[Exercise] Retype only the lines from the top of the records to the line with "none -> [32,791,413,846]", including that line but none of the pictures.

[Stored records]
○ ○ ○ ○ ○ ○ ○

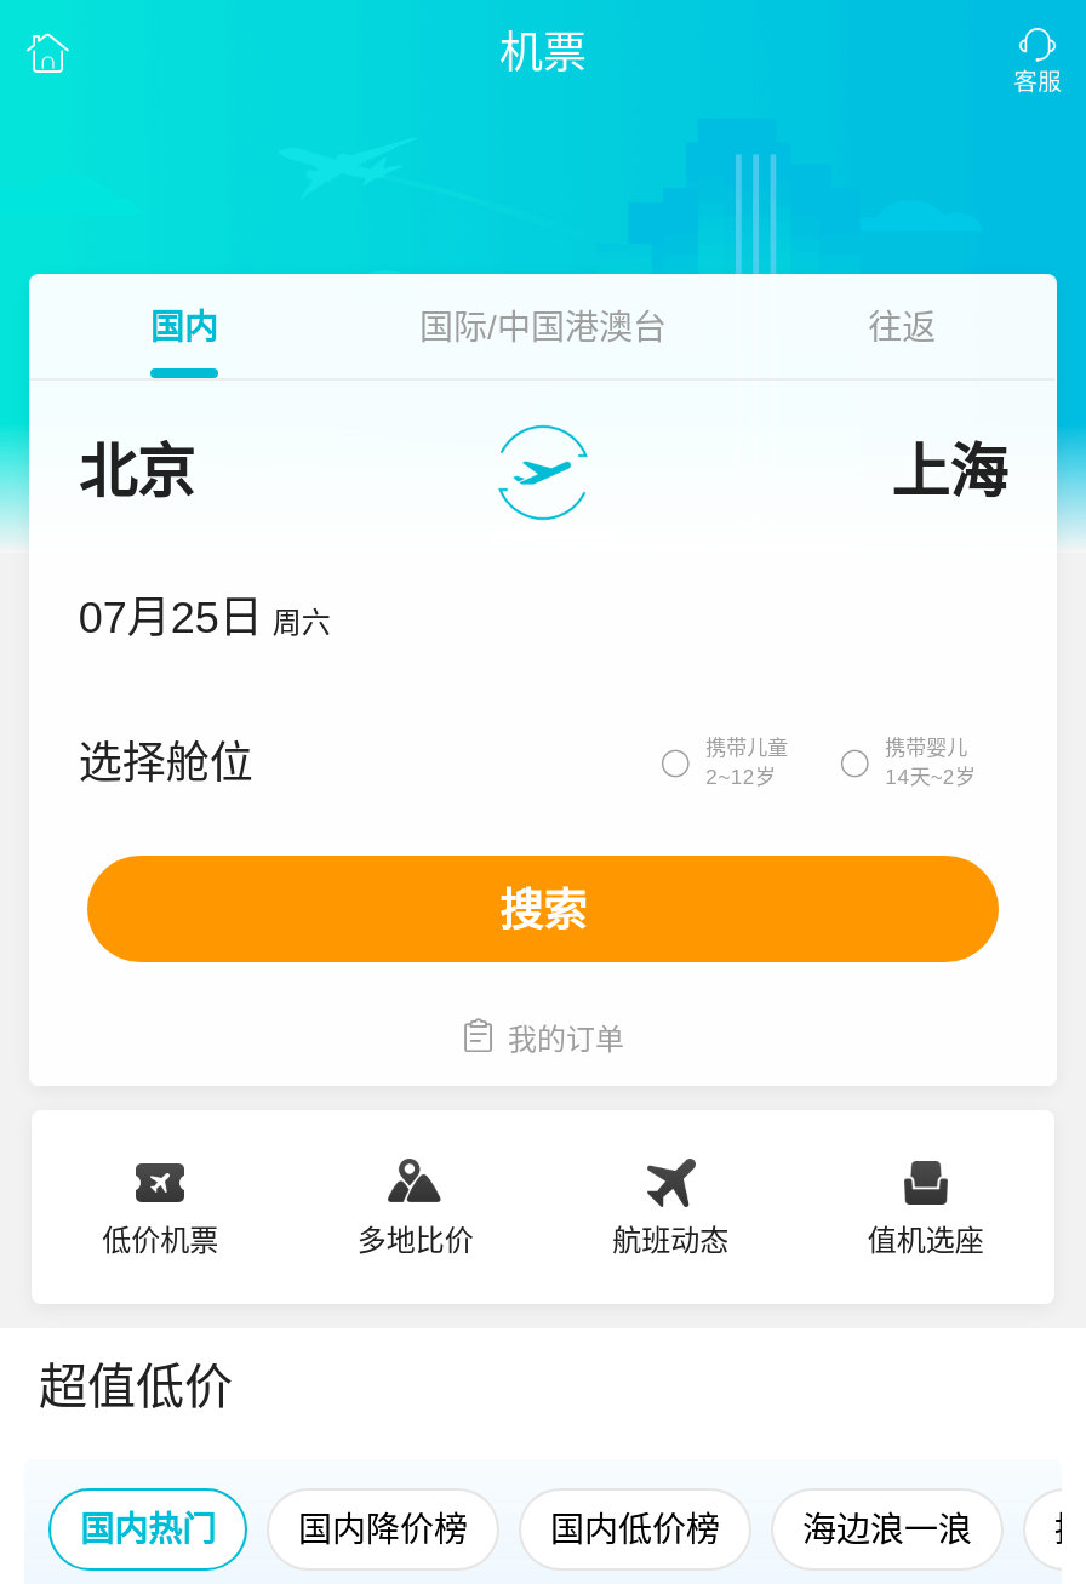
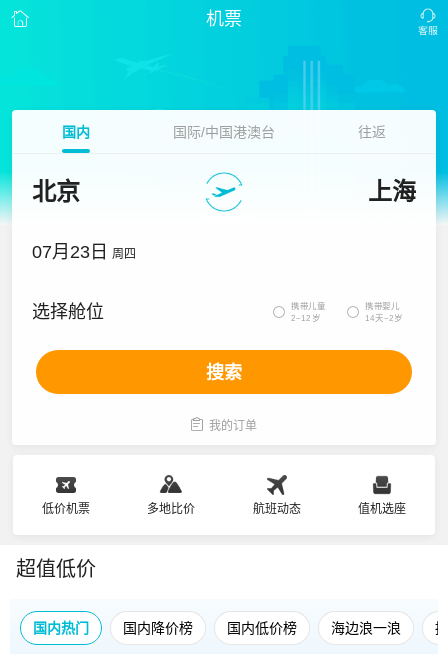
[78,594,330,642] 07月25日 周六 -> [32,242,136,262] 07月23日 周四

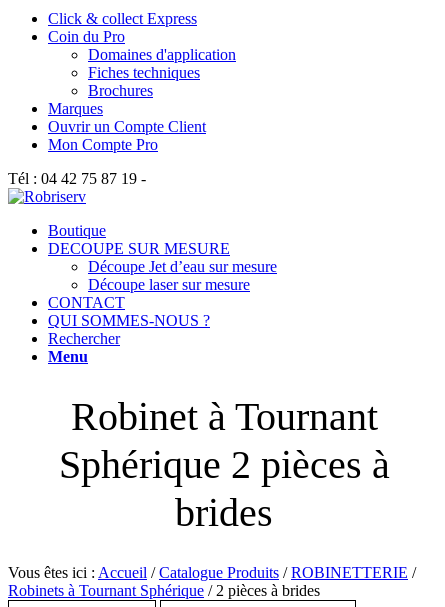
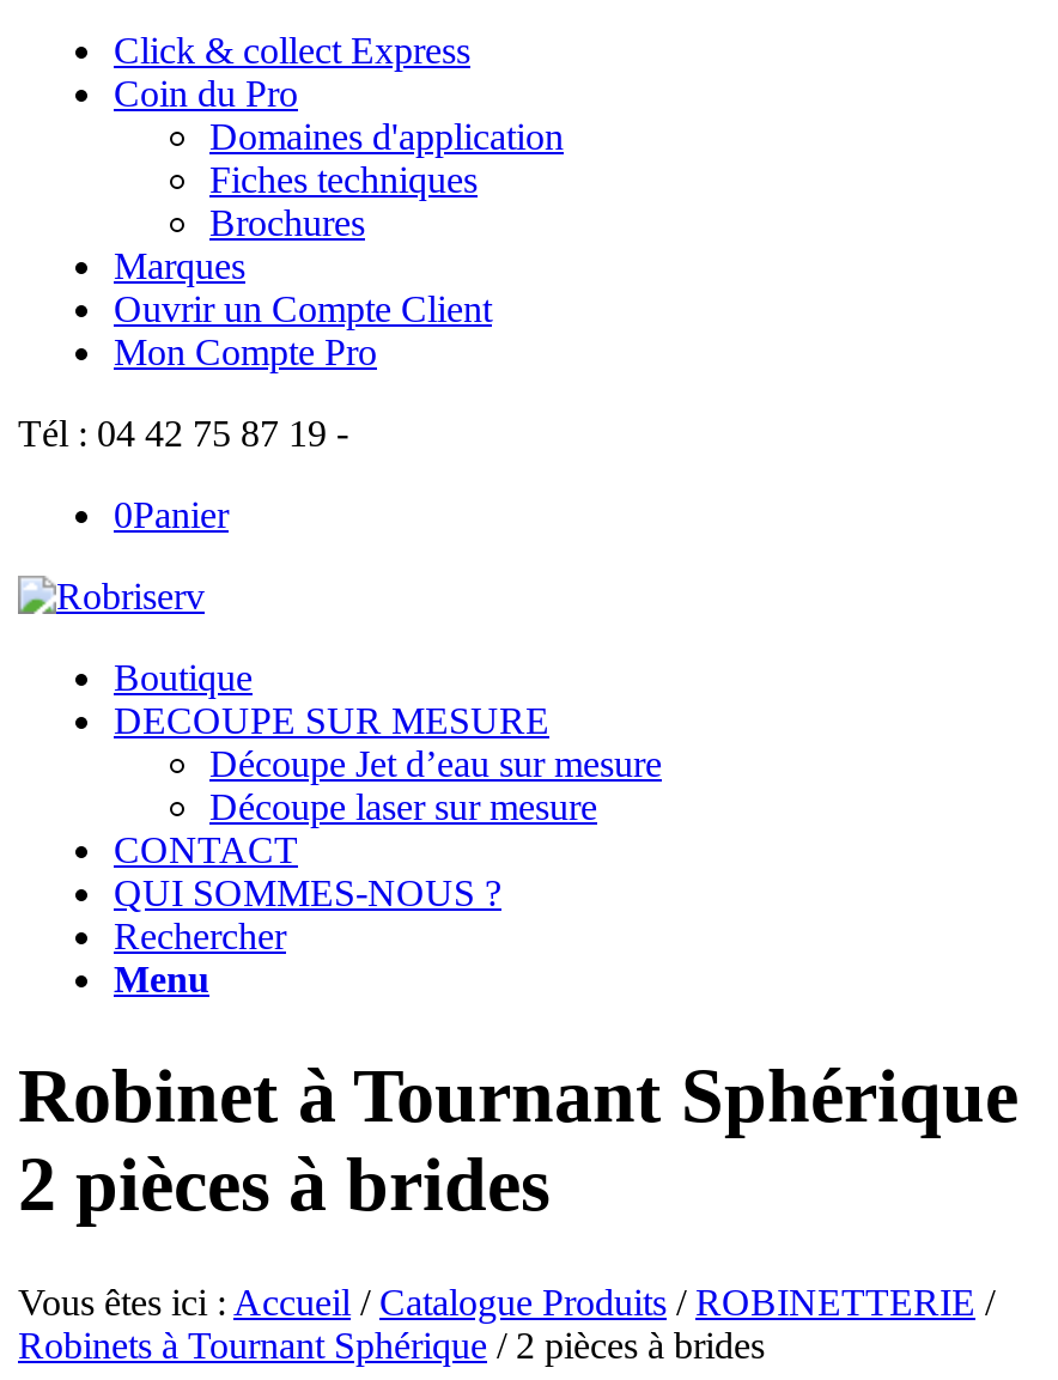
none -> [114,494,229,535] 0Panier
moved [48,222,277,365] -> [114,657,662,999]: Boutique | DECOUPE SUR MESURE | Découpe Jet d’eau sur mesure | Découpe laser sur mesure | CONTACT | QUI SOMMES-NOUS ? | Rechercher | Menu

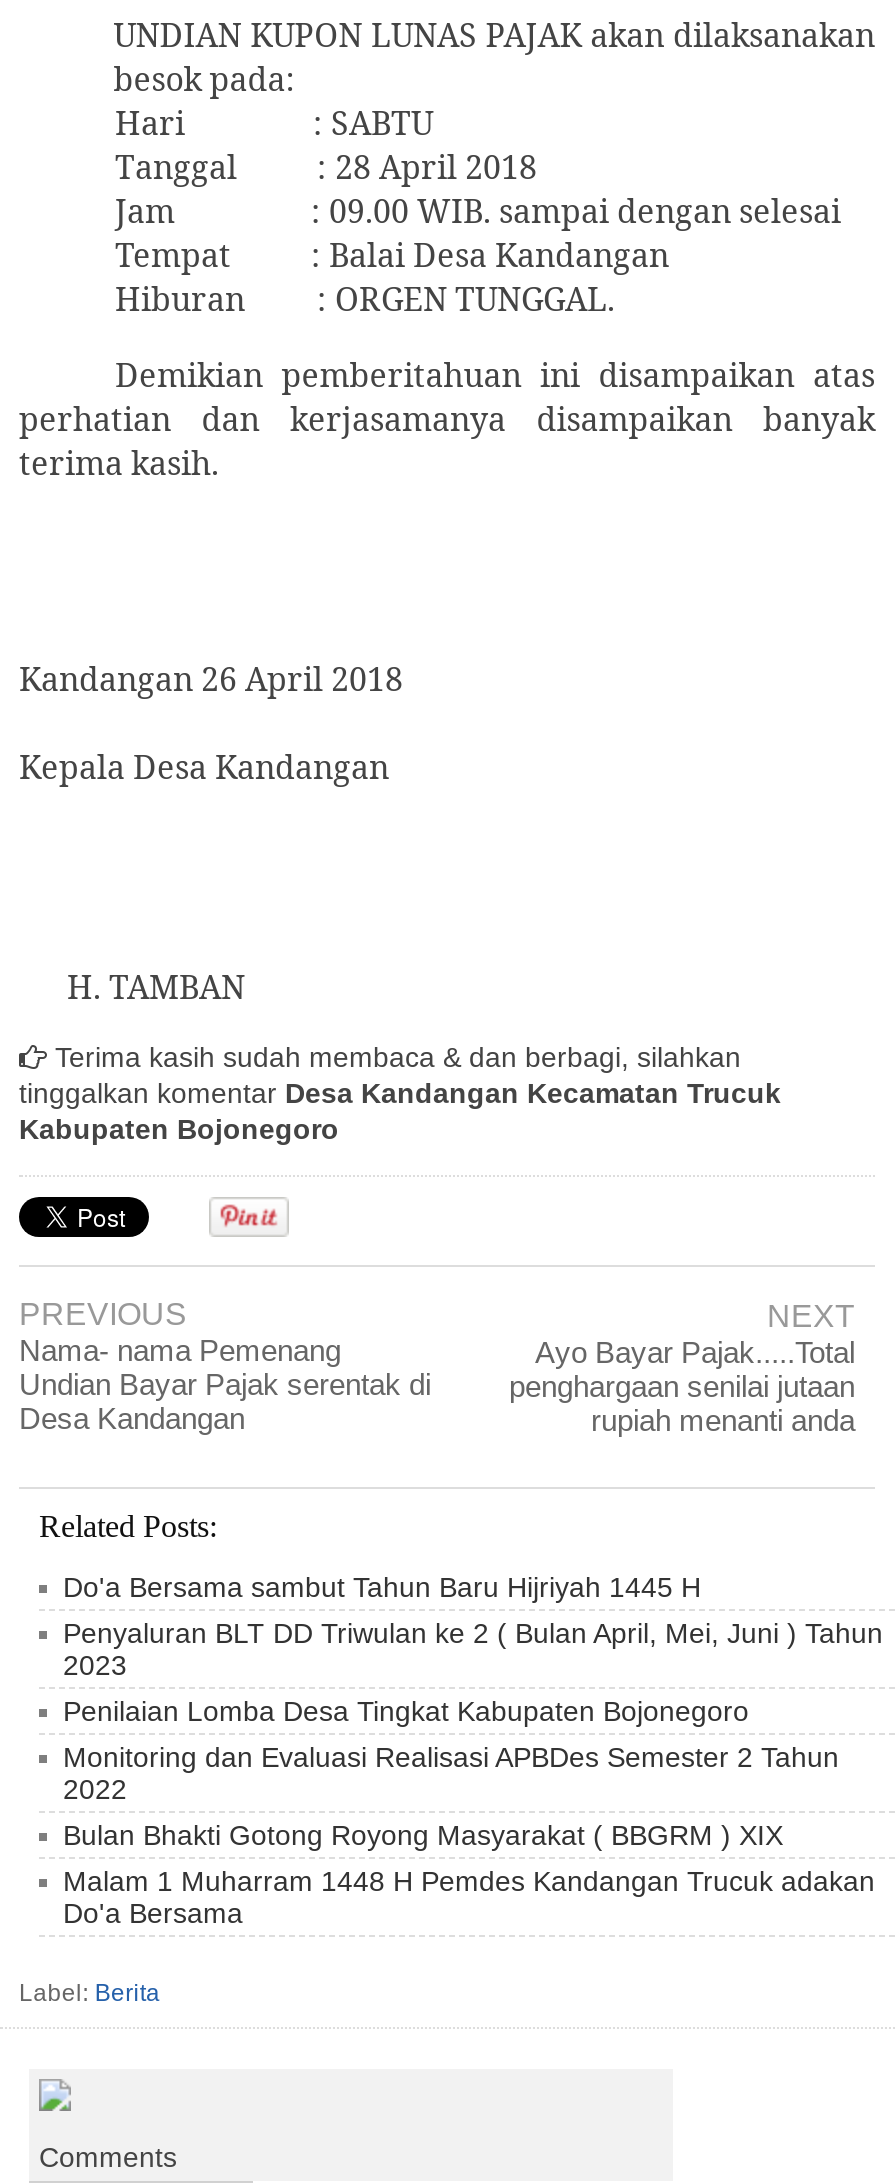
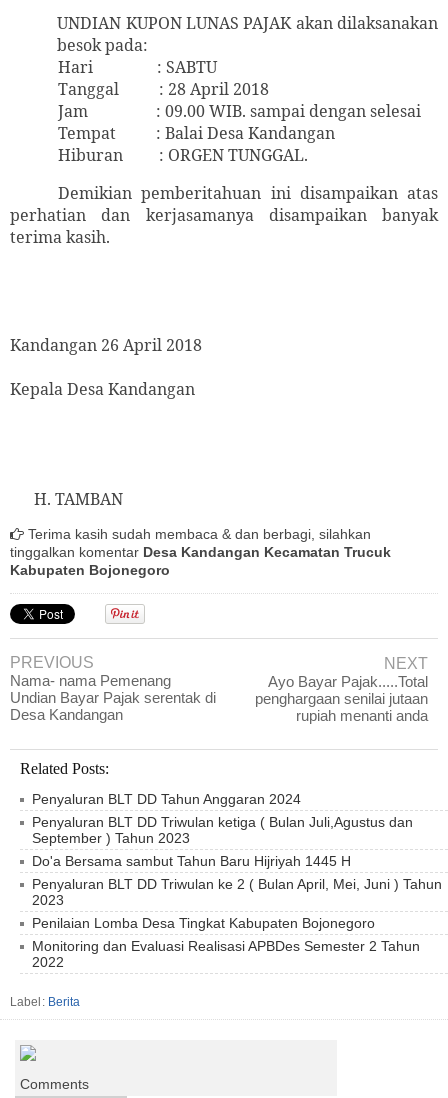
none -> [32,791,413,846] Penyaluran BLT DD Tahun Anggaran 2024 | Penyaluran BLT DD Triwulan ketiga ( Bulan Juli,Agustus dan | September ) Tahun 2023
moved [63,1570,883,1804] -> [32,853,442,970]: Do'a Bersama sambut Tahun Baru Hijriyah 1445 H | Penyaluran BLT DD Triwulan ke 2 ( Bulan April, Mei, Juni ) Tahun | 2023 | Penilaian Lomba Desa Tingkat Kabupaten Bojonegoro | Monitoring dan Evaluasi Realisasi APBDes Semester 2 Tahun | 2022
[63,1818,875,1928] Bulan Bhakti Gotong Royong Masyarakat ( BBGRM ) XIX | Malam 1 Muharram 1448 H Pemdes Kandangan Trucuk adakan | Do'a Bersama -> none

○ ○ ○ ○ ○ ○ ○

[Output for this exercise]
[78,594,330,642] 07月25日 周六 -> [32,242,136,262] 07月23日 周四

none -> [114,494,229,535] 0Panier
moved [48,222,277,365] -> [114,657,662,999]: Boutique | DECOUPE SUR MESURE | Découpe Jet d’eau sur mesure | Découpe laser sur mesure | CONTACT | QUI SOMMES-NOUS ? | Rechercher | Menu

none -> [32,791,413,846] Penyaluran BLT DD Tahun Anggaran 2024 | Penyaluran BLT DD Triwulan ketiga ( Bulan Juli,Agustus dan | September ) Tahun 2023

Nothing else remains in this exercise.